Yes—the thermal profiles, restraint geometry, and alarm logic align with NIH Guide for the Care and Use of Laboratory Animals recommendations for perioperative thermal support.
Can temperature data be exported for regulatory submissions?
Yes—CSV exports include full metadata (user ID, timestamp, sensor ID, calibration offset), satisfying ALF/AAALAC documentation requirements.
What sterilization validation documentation is provided?
Each glass-bead sterilizer ships with a factory-issued DQ/IQ/OQ report referencing ANSI/AAMI ST58 and includes batch-specific spore strip validation kits.

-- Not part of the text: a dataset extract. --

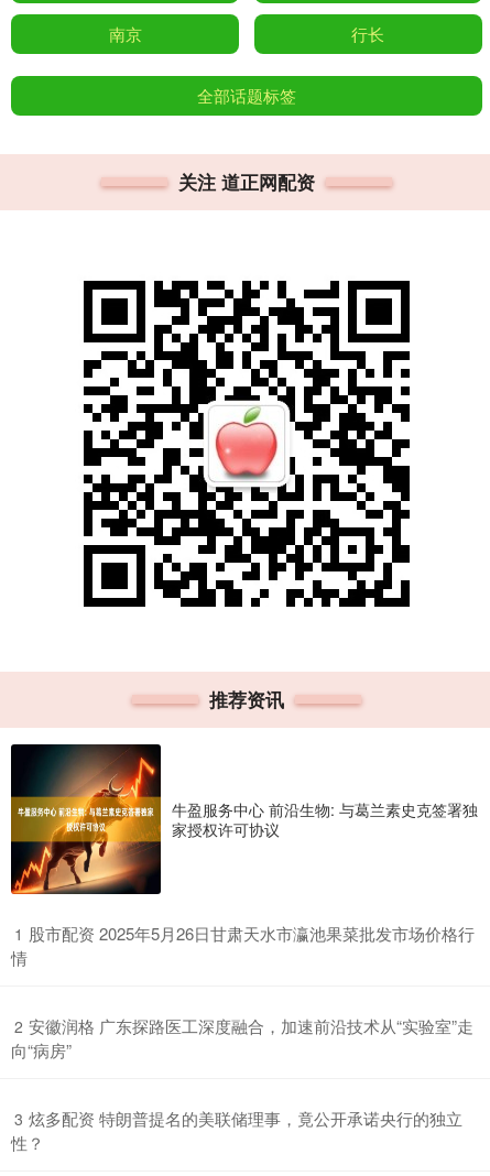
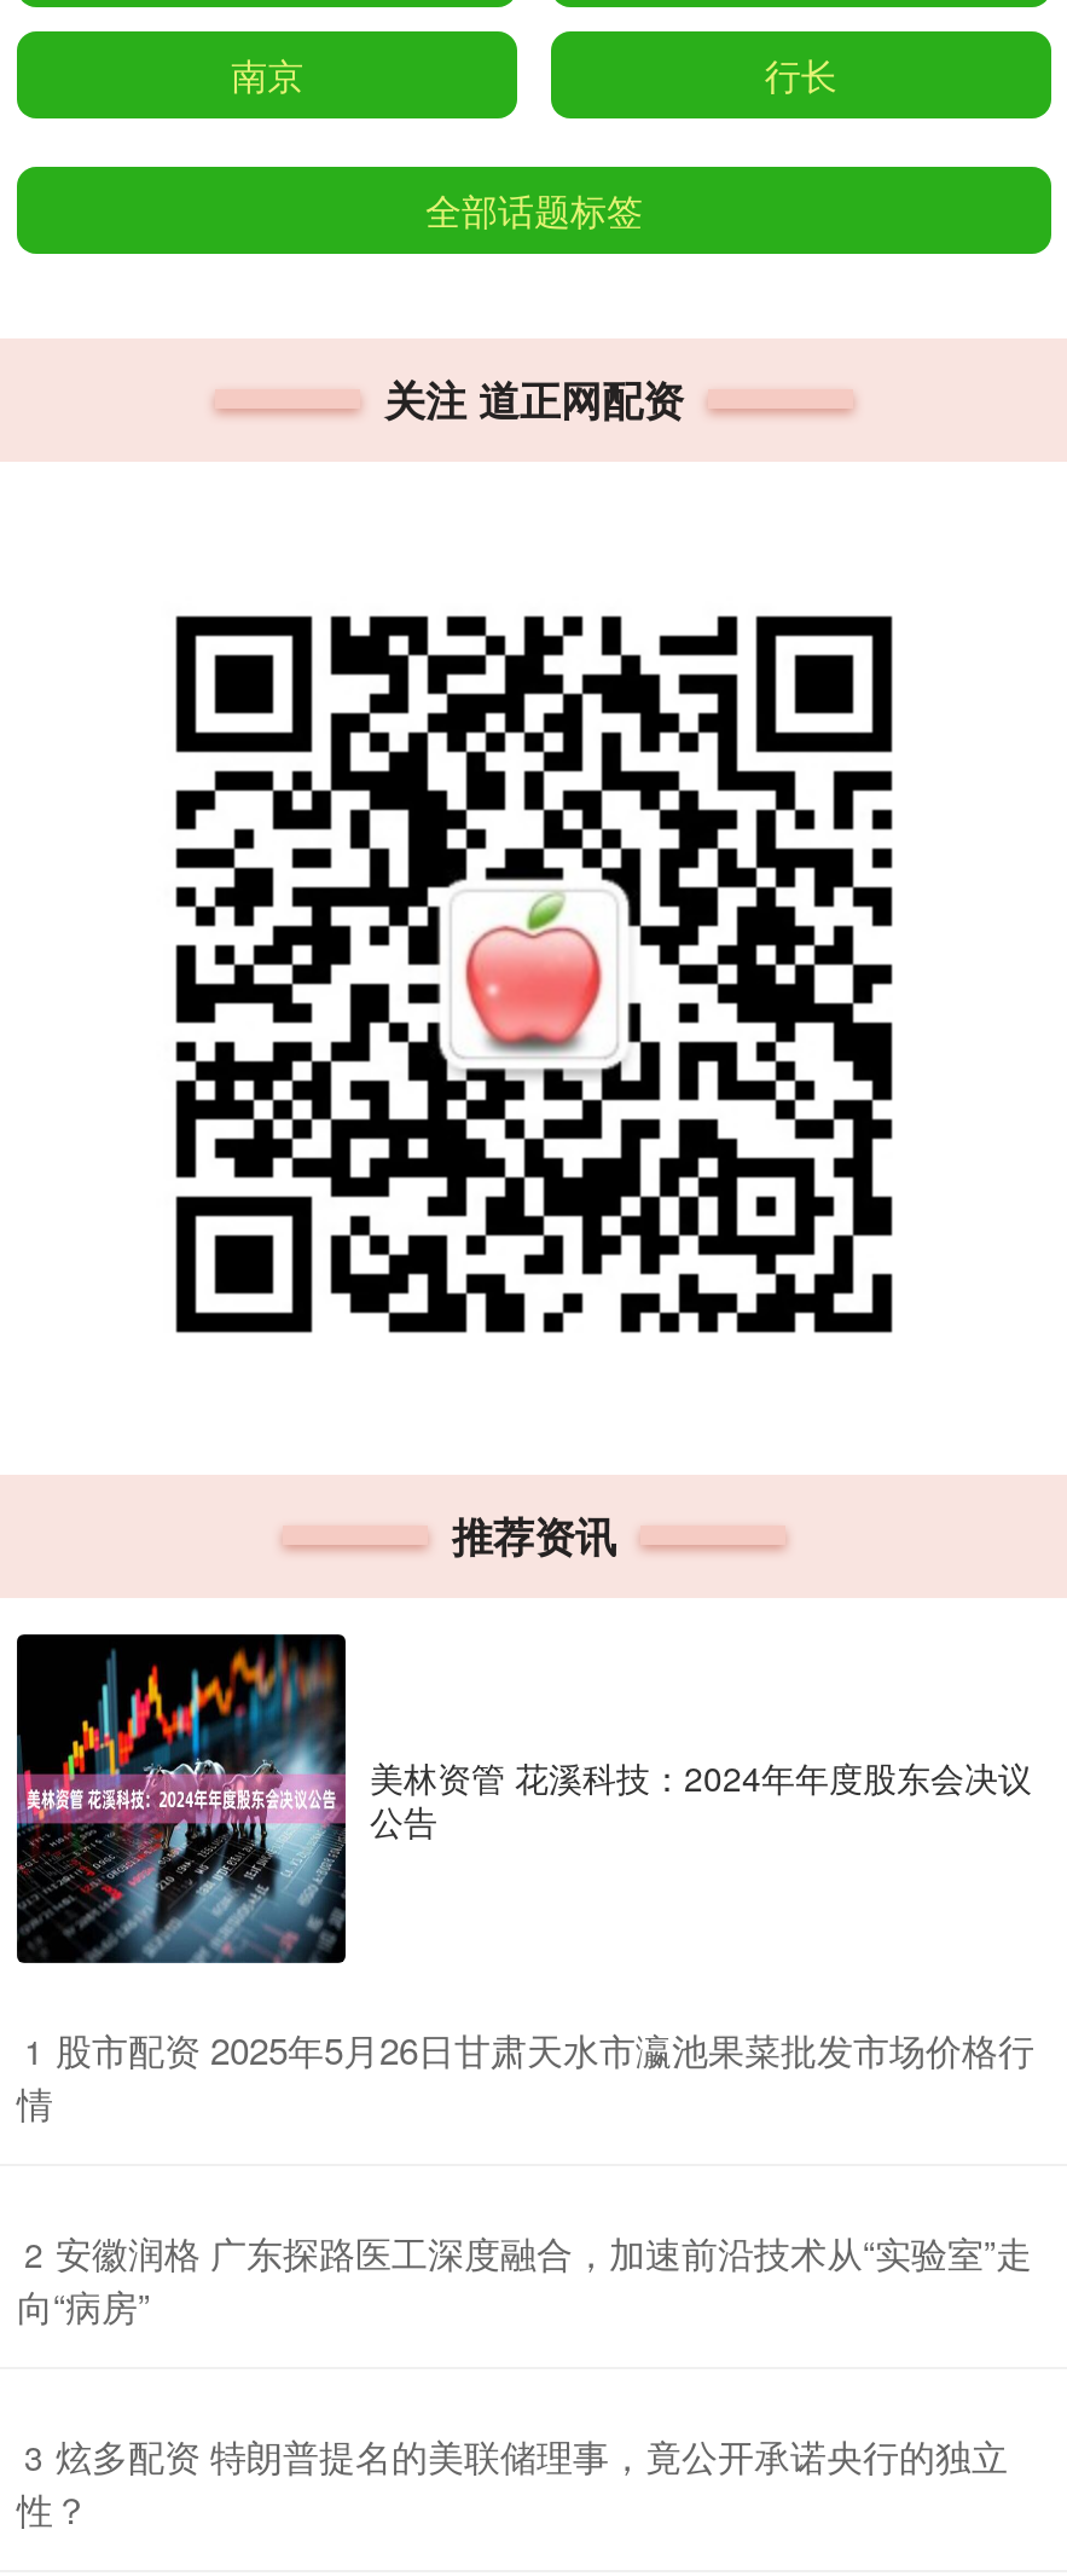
[10,745,478,895] [image] | 牛盈服务中心 前沿生物: 与葛兰素史克签署独 | 家授权许可协议 -> [15,1637,1032,1966] [image] | 美林资管 花溪科技：2024年年度股东会决议 | 公告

Does the large-animal platform support imaging compatibility?
The non-magnetic AISI-316 surface and absence of ferromagnetic components permit safe use adjacent to MRI, PET, and micro-CT systems.
How often does the system require recalibration?
Thermistors are NIST-traceable and require annual verification; airflow sensors are drift-compensated in firmware and do not require field recalibration.